Prompt.
Each image should be skipped while the records are restated word for word.

Source records.
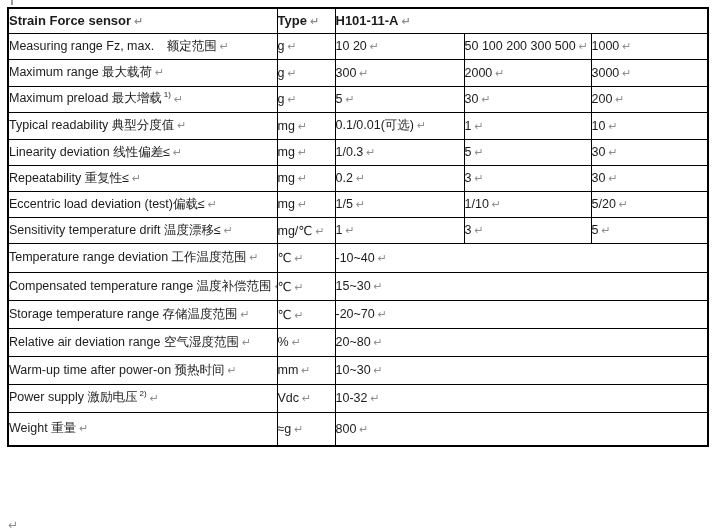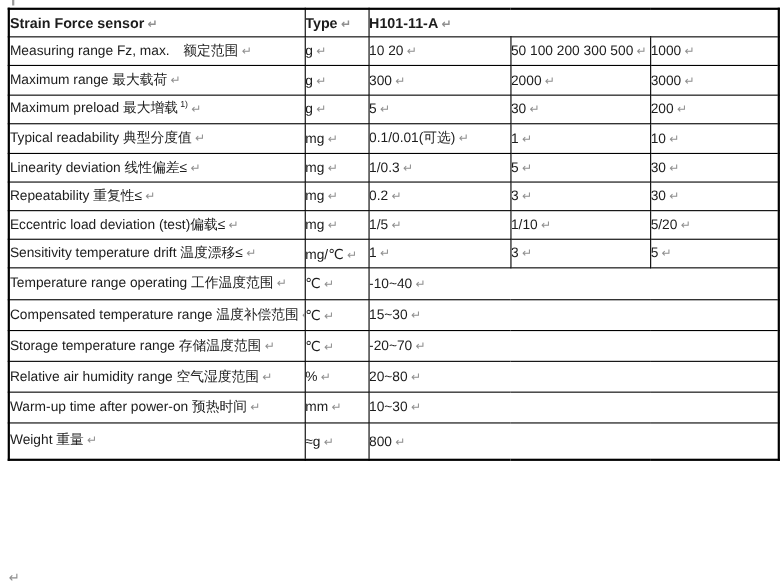--- a/index.html
+++ b/index.html
@@ -116,7 +116,7 @@
 
 
     <tr style="height:29px">
-      <td class="lbl"><span>Temperature range operating 工作温度范围</span><span class="m">↵</span></td>
+      <td class="lbl"><span>Temperature range deviation 工作温度范围</span><span class="m">↵</span></td>
       <td class="ctr"><span>℃</span><span class="m">↵</span></td>
       <td class="ctr" colspan="3"><span>-10~40</span><span class="m">↵</span></td>
     </tr>

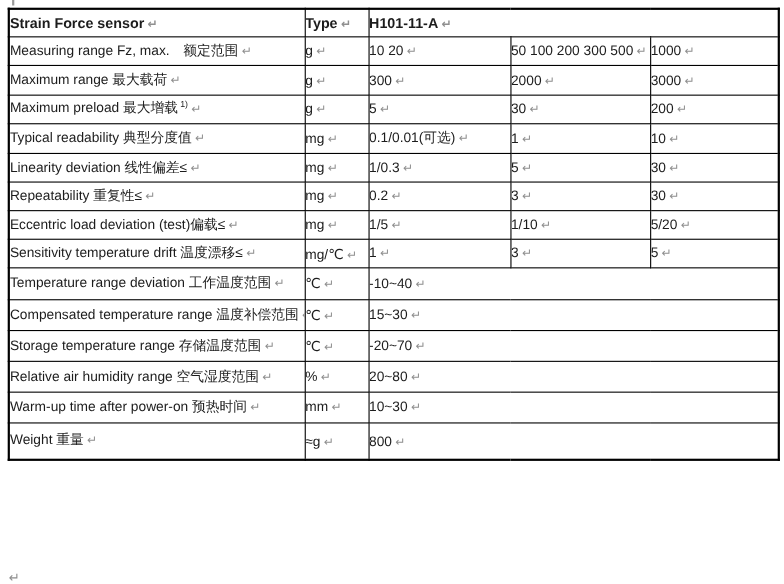--- a/index.html
+++ b/index.html
@@ -134,7 +134,7 @@
     </tr>
 
     <tr style="height:28px">
-      <td class="lbl"><span>Relative air humidity range 空气湿度范围</span><span class="m">↵</span></td>
+      <td class="lbl"><span>Relative air deviation range 空气湿度范围</span><span class="m">↵</span></td>
       <td class="ctr"><span>%</span><span class="m">↵</span></td>
       <td class="ctr" colspan="3"><span>20~80</span><span class="m">↵</span></td>
     </tr>

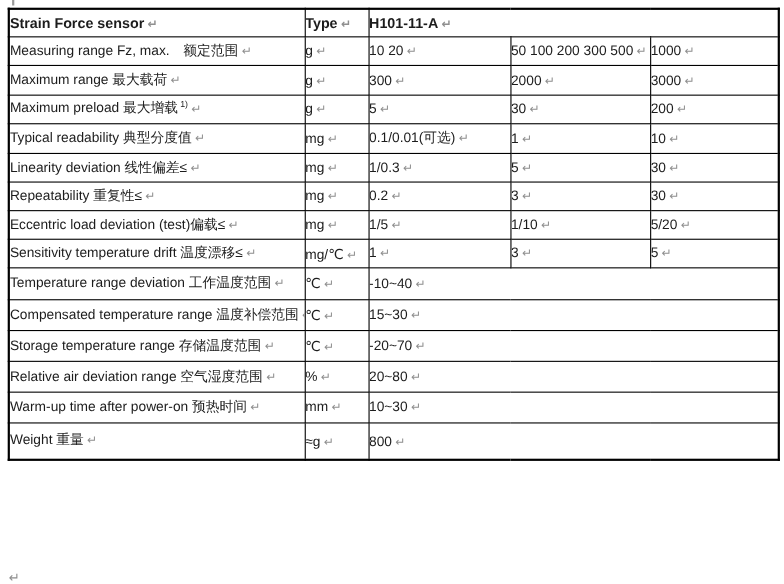--- a/index.html
+++ b/index.html
@@ -146,6 +146,11 @@
     </tr>
 
 
+    <tr style="height:28px">
+      <td class="lbl"><span>Power supply 激励电压</span><span class="sup">2)</span><span class="m">↵</span></td>
+      <td class="ctr"><span>Vdc</span><span class="m">↵</span></td>
+      <td class="ctr" colspan="3"><span>10-32</span><span class="m">↵</span></td>
+    </tr>
 
     <tr style="height:34px">
       <td class="lbl"><span>Weight 重量</span><span class="m">↵</span></td>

Solution for this problem.
--- a/index.html
+++ b/index.html
@@ -116,7 +116,7 @@
 
 
     <tr style="height:29px">
-      <td class="lbl"><span>Temperature range operating 工作温度范围</span><span class="m">↵</span></td>
+      <td class="lbl"><span>Temperature range deviation 工作温度范围</span><span class="m">↵</span></td>
       <td class="ctr"><span>℃</span><span class="m">↵</span></td>
       <td class="ctr" colspan="3"><span>-10~40</span><span class="m">↵</span></td>
     </tr>

--- a/index.html
+++ b/index.html
@@ -134,7 +134,7 @@
     </tr>
 
     <tr style="height:28px">
-      <td class="lbl"><span>Relative air humidity range 空气湿度范围</span><span class="m">↵</span></td>
+      <td class="lbl"><span>Relative air deviation range 空气湿度范围</span><span class="m">↵</span></td>
       <td class="ctr"><span>%</span><span class="m">↵</span></td>
       <td class="ctr" colspan="3"><span>20~80</span><span class="m">↵</span></td>
     </tr>

--- a/index.html
+++ b/index.html
@@ -146,6 +146,11 @@
     </tr>
 
 
+    <tr style="height:28px">
+      <td class="lbl"><span>Power supply 激励电压</span><span class="sup">2)</span><span class="m">↵</span></td>
+      <td class="ctr"><span>Vdc</span><span class="m">↵</span></td>
+      <td class="ctr" colspan="3"><span>10-32</span><span class="m">↵</span></td>
+    </tr>
 
     <tr style="height:34px">
       <td class="lbl"><span>Weight 重量</span><span class="m">↵</span></td>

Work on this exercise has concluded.